Your answer must consist of every line from the data below that includes the word "position".

━━ Extracted entries ━━

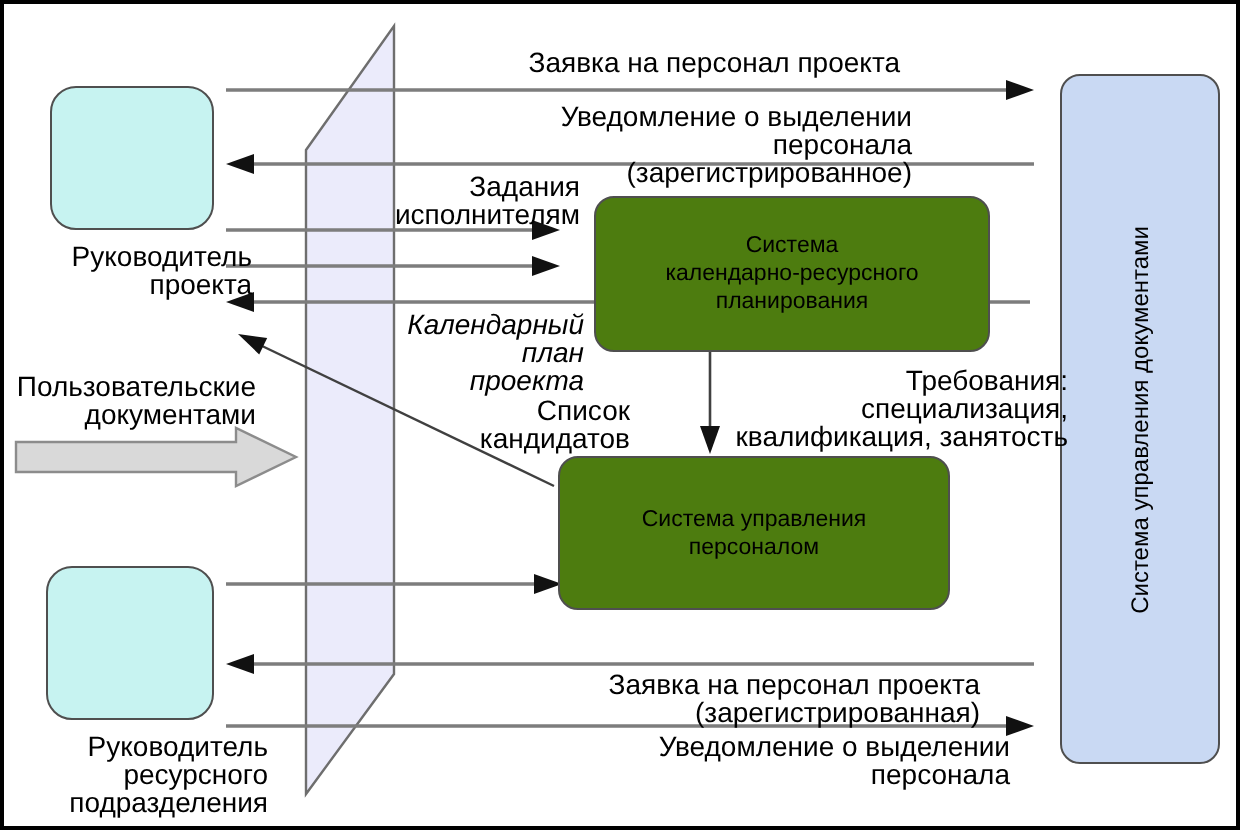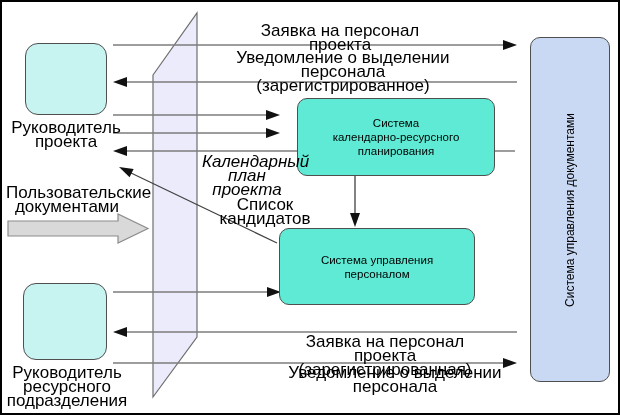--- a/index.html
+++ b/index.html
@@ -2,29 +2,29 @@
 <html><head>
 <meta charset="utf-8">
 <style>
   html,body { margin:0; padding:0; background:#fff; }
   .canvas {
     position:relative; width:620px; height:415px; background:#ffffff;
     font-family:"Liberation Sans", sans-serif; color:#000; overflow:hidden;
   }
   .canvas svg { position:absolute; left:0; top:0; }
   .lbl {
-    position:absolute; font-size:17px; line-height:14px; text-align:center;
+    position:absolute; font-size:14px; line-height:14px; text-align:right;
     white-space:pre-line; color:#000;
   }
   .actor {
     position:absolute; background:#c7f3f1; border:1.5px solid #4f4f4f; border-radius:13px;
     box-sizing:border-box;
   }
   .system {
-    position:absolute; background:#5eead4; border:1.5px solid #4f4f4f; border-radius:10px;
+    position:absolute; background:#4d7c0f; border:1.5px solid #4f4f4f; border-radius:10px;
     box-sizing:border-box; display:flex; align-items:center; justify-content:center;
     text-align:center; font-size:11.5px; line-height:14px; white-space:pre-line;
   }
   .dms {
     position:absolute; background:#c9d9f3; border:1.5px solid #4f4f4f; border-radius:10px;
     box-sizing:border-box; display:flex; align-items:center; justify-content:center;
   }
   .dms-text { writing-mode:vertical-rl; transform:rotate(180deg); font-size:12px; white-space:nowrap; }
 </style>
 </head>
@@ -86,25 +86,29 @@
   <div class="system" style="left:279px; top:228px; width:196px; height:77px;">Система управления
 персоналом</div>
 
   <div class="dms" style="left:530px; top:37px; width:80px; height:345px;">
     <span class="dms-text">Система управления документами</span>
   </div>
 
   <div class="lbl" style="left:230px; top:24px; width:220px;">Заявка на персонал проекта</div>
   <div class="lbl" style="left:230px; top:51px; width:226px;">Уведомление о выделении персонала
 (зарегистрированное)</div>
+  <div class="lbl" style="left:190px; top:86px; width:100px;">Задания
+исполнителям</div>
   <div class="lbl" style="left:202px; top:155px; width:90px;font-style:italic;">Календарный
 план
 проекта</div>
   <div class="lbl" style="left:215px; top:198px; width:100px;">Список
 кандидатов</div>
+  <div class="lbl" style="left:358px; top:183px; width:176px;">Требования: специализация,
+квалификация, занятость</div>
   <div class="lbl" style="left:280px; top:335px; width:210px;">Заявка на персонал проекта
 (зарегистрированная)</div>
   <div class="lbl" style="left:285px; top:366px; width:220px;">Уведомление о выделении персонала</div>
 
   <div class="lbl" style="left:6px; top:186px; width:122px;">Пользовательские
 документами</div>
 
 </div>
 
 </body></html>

━━━
━━ Extracted entries ━━

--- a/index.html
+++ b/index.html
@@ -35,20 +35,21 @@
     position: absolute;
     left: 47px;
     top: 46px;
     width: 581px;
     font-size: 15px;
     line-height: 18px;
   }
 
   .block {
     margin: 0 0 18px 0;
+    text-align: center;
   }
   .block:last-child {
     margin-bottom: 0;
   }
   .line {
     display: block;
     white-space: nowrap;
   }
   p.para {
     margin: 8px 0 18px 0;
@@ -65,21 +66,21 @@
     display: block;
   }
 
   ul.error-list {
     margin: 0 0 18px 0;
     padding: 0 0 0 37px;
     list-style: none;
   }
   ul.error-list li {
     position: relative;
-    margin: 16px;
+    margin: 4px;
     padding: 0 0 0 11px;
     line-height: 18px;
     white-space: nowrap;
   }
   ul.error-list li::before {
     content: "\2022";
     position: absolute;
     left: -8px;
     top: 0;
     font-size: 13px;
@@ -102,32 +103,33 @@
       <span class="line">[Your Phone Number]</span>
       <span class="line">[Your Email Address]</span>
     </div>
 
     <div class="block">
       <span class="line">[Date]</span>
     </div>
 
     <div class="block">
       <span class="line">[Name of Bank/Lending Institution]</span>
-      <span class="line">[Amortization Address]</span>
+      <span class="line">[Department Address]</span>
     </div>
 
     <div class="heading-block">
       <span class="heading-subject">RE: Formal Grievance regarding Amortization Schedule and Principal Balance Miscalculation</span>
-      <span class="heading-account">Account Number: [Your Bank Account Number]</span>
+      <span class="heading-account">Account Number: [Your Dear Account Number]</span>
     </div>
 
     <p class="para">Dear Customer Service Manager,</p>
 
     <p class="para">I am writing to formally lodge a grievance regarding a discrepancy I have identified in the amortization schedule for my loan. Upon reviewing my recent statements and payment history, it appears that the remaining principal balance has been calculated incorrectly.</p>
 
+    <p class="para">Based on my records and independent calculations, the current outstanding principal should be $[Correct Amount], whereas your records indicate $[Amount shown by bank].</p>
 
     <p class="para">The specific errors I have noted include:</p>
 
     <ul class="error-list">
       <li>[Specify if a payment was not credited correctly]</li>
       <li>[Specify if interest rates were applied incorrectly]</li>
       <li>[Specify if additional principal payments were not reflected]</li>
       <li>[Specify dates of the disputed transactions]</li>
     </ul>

━━━

- [Output for this exercise]:
     position:relative; width:620px; height:415px; background:#ffffff;
   .canvas svg { position:absolute; left:0; top:0; }
-    position:absolute; font-size:17px; line-height:14px; text-align:center;
+    position:absolute; font-size:14px; line-height:14px; text-align:right;
     position:absolute; background:#c7f3f1; border:1.5px solid #4f4f4f; border-radius:13px;
-    position:absolute; background:#5eead4; border:1.5px solid #4f4f4f; border-radius:10px;
+    position:absolute; background:#4d7c0f; border:1.5px solid #4f4f4f; border-radius:10px;
     position:absolute; background:#c9d9f3; border:1.5px solid #4f4f4f; border-radius:10px;
     position: absolute;
     position: relative;
     position: absolute;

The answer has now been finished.